**TASK DIRECTIONS**
Please return every line from the entries that has the string "destr" in it.

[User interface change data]
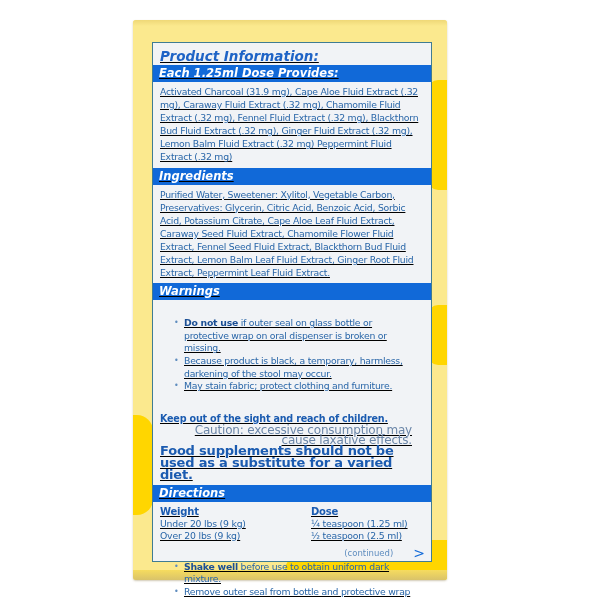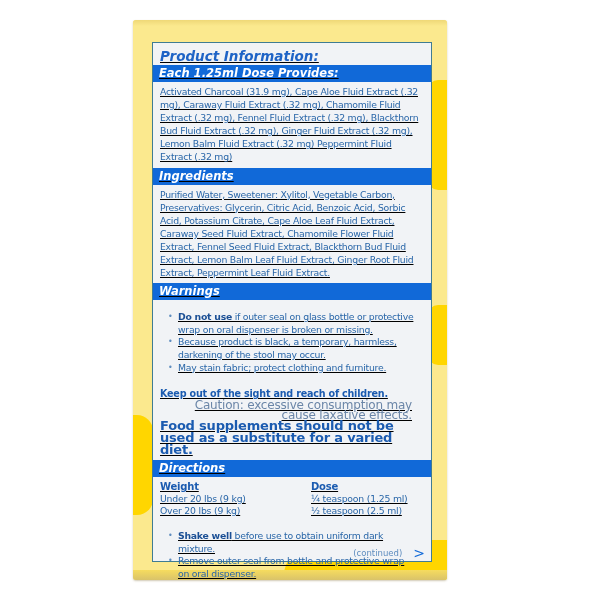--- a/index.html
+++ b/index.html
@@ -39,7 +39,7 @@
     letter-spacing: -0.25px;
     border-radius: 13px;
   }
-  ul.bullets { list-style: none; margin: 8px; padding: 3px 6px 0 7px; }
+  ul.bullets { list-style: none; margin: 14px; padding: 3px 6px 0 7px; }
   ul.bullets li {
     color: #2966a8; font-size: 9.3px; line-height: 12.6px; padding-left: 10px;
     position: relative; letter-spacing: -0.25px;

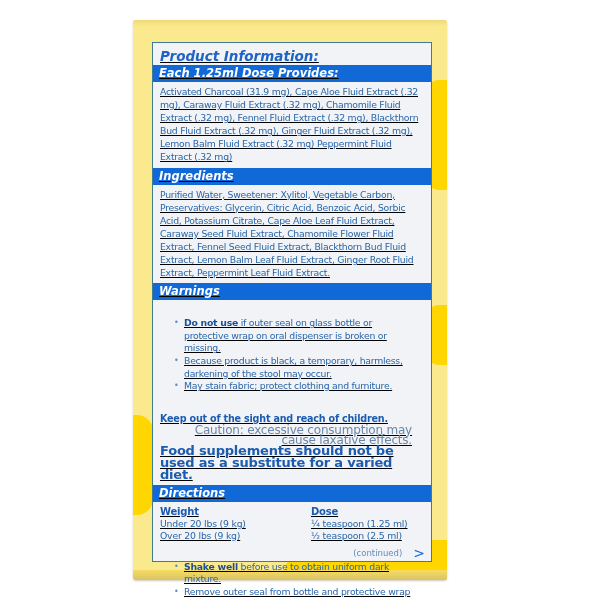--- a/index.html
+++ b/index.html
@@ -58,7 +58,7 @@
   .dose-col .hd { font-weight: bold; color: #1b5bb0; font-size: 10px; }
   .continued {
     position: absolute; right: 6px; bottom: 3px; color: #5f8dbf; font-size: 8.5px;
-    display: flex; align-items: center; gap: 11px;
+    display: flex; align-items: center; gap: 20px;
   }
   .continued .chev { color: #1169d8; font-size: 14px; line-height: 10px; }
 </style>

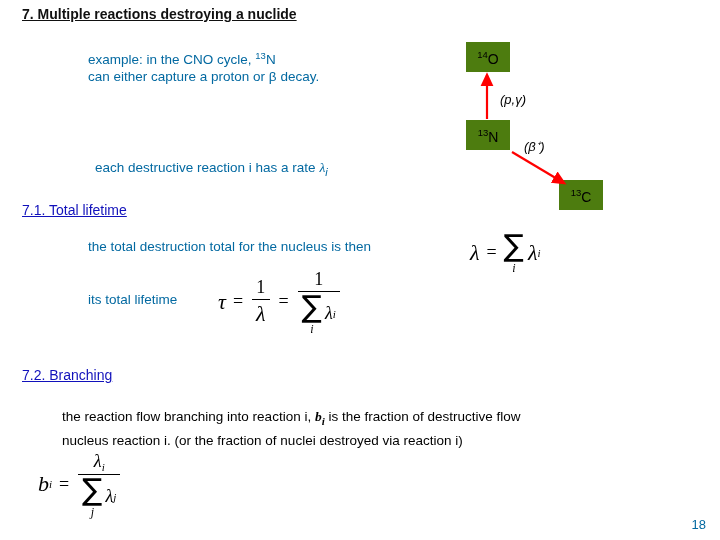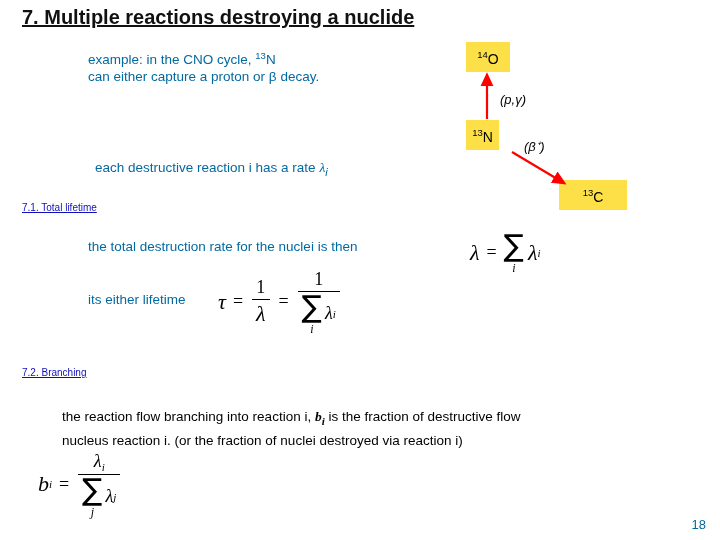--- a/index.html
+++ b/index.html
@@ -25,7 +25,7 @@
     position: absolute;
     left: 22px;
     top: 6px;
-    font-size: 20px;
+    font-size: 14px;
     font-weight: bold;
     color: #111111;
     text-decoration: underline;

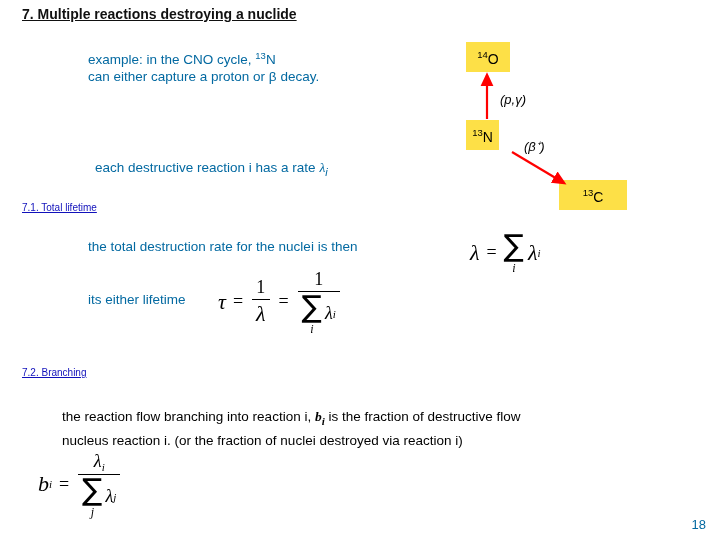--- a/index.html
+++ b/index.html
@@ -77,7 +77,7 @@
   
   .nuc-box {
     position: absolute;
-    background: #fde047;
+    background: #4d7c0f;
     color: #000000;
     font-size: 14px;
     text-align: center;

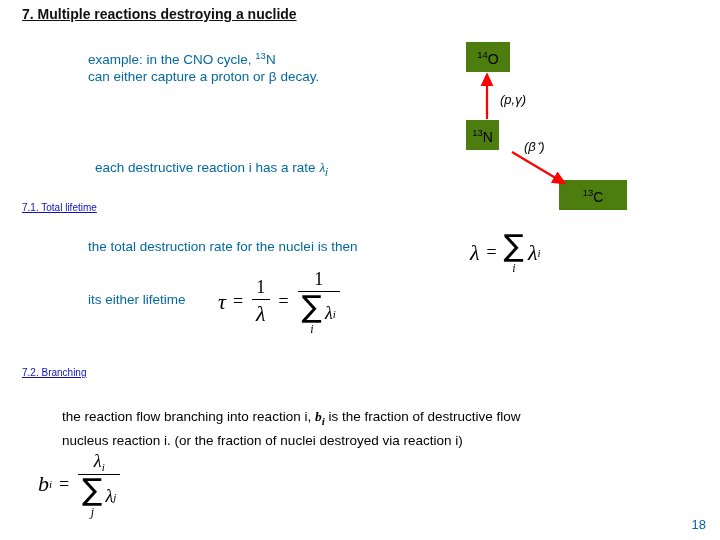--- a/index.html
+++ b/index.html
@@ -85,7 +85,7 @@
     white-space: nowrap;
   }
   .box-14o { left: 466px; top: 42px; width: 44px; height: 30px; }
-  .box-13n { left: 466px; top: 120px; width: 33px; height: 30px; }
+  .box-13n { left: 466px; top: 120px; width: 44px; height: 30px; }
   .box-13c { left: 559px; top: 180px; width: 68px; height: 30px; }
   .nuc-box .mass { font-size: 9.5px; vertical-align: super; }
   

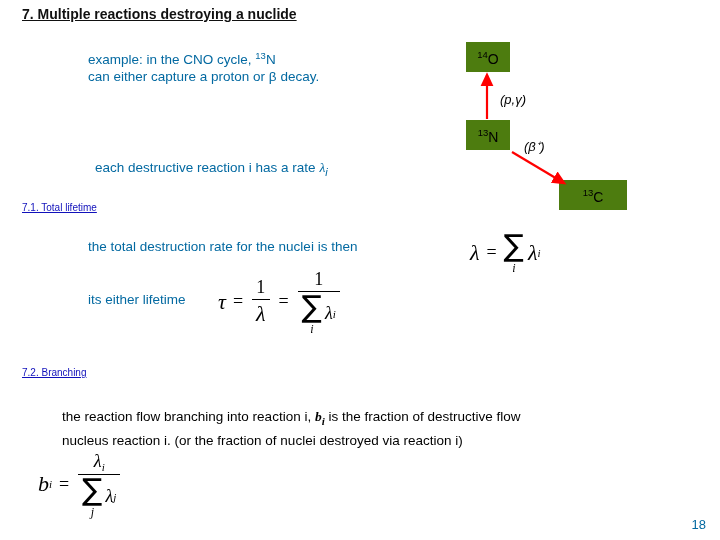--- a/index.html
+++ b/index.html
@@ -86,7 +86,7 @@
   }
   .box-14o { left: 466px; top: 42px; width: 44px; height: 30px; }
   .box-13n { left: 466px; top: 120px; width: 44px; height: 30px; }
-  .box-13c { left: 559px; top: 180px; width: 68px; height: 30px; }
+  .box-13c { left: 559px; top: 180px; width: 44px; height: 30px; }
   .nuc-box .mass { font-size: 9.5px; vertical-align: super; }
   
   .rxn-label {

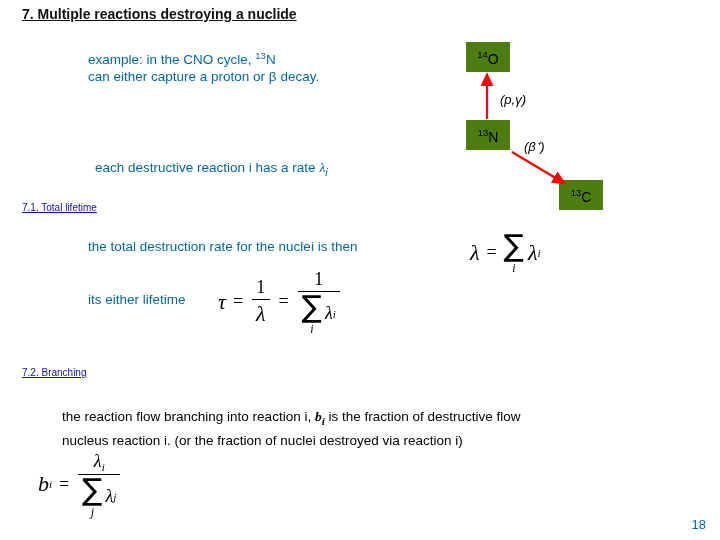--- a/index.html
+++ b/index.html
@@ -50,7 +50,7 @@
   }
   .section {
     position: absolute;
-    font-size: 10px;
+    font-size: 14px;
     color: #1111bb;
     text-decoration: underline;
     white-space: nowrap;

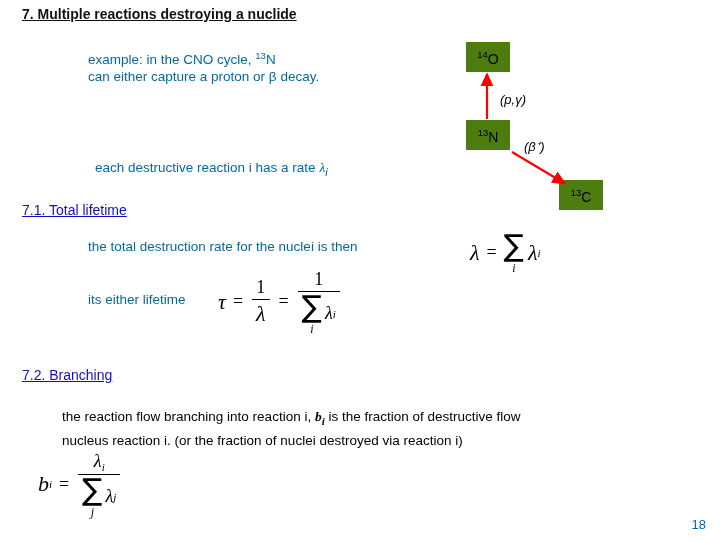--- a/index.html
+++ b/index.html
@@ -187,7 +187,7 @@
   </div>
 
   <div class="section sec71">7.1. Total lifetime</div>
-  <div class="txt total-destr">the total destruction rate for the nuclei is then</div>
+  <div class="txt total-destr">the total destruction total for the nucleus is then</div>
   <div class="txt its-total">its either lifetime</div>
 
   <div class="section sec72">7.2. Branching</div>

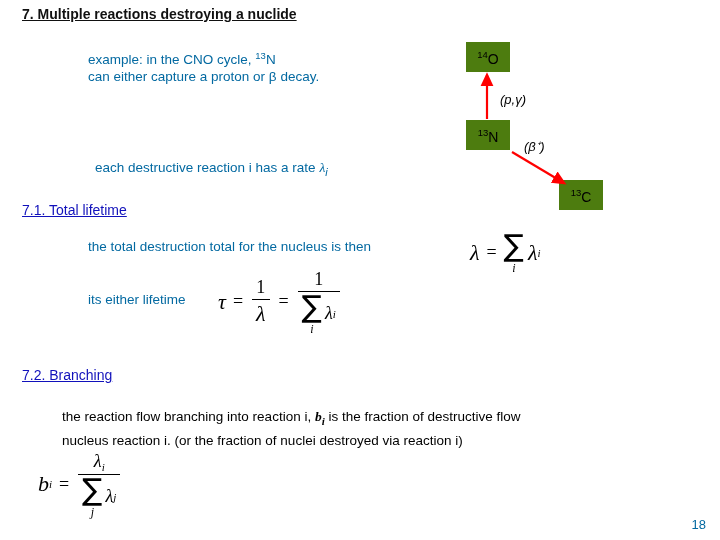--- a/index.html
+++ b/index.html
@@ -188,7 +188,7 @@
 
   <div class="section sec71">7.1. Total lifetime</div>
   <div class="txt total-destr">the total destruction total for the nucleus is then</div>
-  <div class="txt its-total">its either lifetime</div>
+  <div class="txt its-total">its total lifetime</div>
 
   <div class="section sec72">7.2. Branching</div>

**ANSWER TO THIS PROBLEM**
-  <div class="txt total-destr">the total destruction rate for the nuclei is then</div>
+  <div class="txt total-destr">the total destruction total for the nucleus is then</div>
   <div class="txt total-destr">the total destruction total for the nucleus is then</div>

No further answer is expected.